Saturday, January 1, 2011

#19: Call Northside 777

Director Henry Hathaway's filmography as listed in the "Known For" section of Imdb makes for an impressive reading. It has 3 John Wayne movies - True Grit that won John Wayne his only Oscar, the Western Magnum Opus How the West Was Won and The Sons of Katie Elder. The fourth is the Monroe- Cotten classic - Niagara. For all it's worth, this needs to change because Call Northside 777 is too good a movie to be ignored from amongst his "Known For" filmography and more people should start knowing Henry Hathaway as the man who directed it. More so, because it's a genre that is different from his traditional strength - The Great American Western.

The story is set in the 1940s and where an earnest reporter McNeal(Jimmy Stewart) starts tracing the events leading to the arrest and conviction of Frank Wiecek ( Richard Conte - Thieves Highway, Godfather) in 1932. McNeal has the support of his editor ( Lee Cobb) who initially goads him into pursuing this case. McNeal half-heartedly pursues the case with the only intention of closing the story immediately. Things take a turn however, when a couple of his articles create public interest and McNeal finds his own interest and curiosity piqued enough for him to take the Chicago Police Department head-on.

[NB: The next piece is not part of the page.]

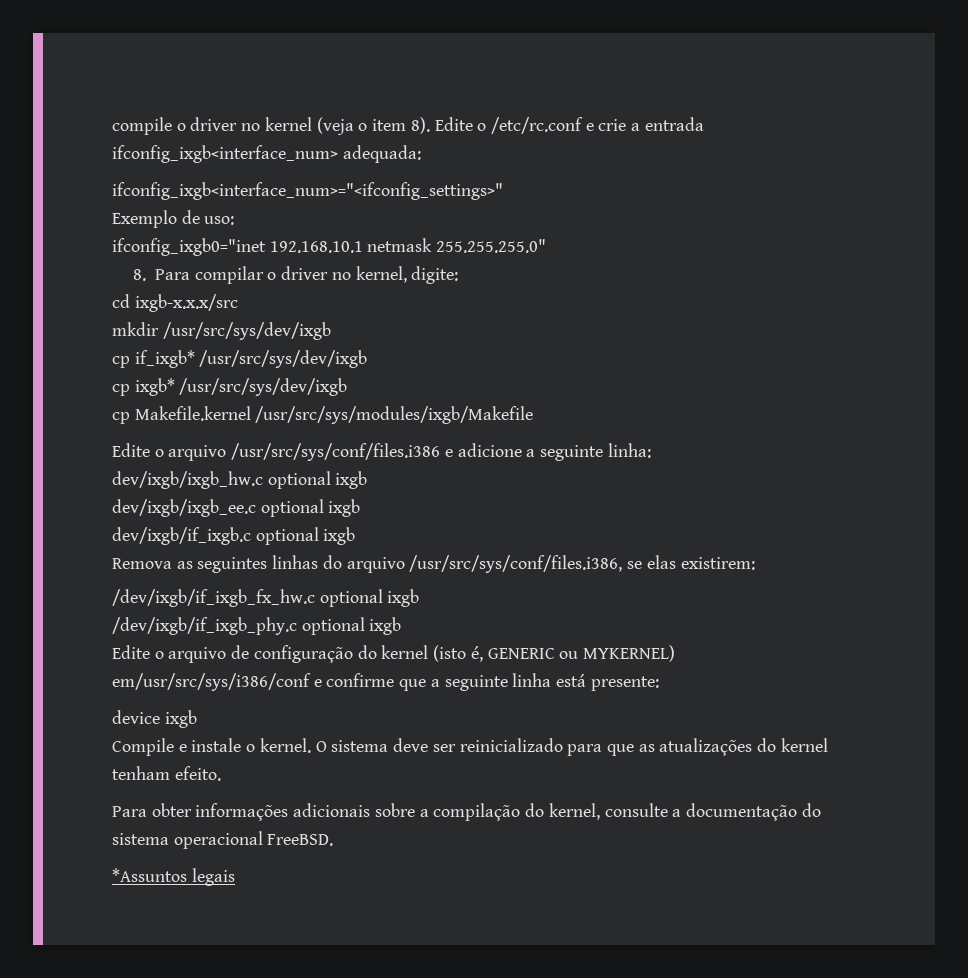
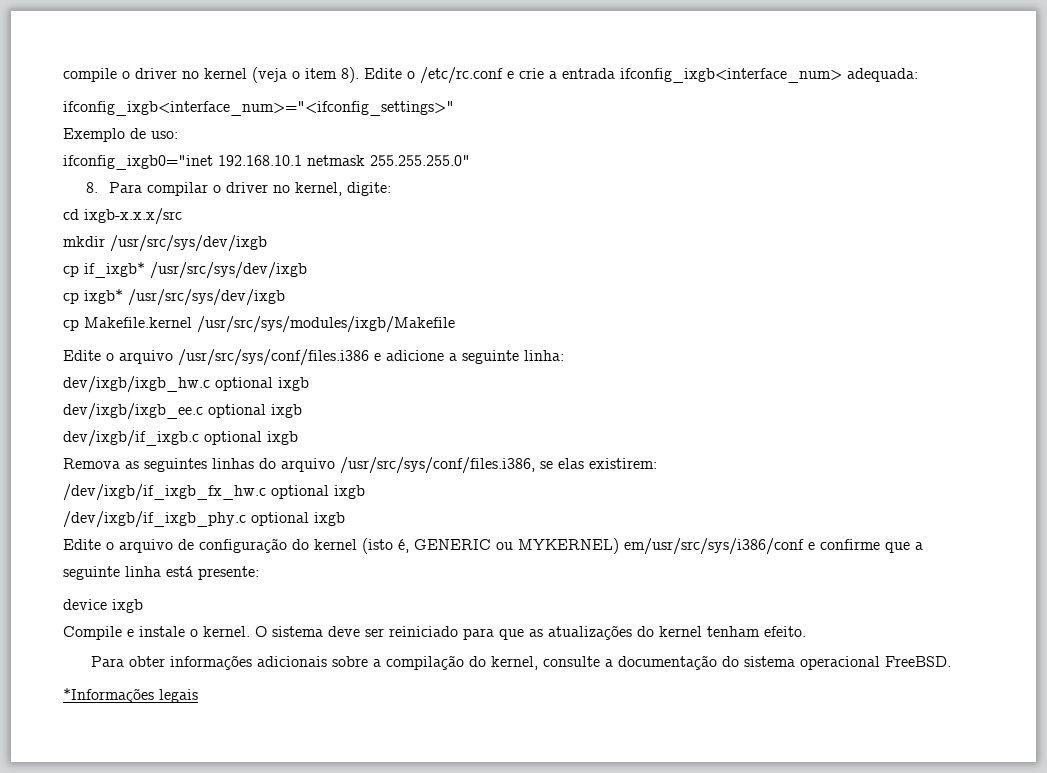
- O sistema deve ser reinicializado para que as atualizações do kernel tenham efeito.
+ O sistema deve ser reiniciado para que as atualizações do kernel tenham efeito.
- *Assuntos legais
+ *Informações legais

With a tight linear screenplay, the director focuses on the emotions of the accused and his poor mother who scrubs floors saving money in the hope to see her son free some day. It is commendable to see the movie build-up steadily as the director saves his best for the last 20 minutes. In spite of dealing with the sensitive human emotions there are no over-the-top dramatic moments but a series of neatly stitched events that take the story forward. Jimmy Stewart does what he does best - appear vulnerable and likeable while putting in a restrained performance that makes you root for the underdog that he is in the movie. Lee Cobb, the bad man of classics like On the Waterfront and Twelve Angry Men plays the soothing role of the catalyst that ignites McNeal's interest in the case and impresses you with his realistic turn as the chief editor.

Call Northside 777
is an extremely good investment of time because of it's story that's set in a time when the power of the written word was revered. The fact that this is a true story embellishes the charm of the movie even further. It will also re-establish the slightly shaken faith of cynical media consumers like me that press indeed could be the fourth estate in society- strong enough to change anything.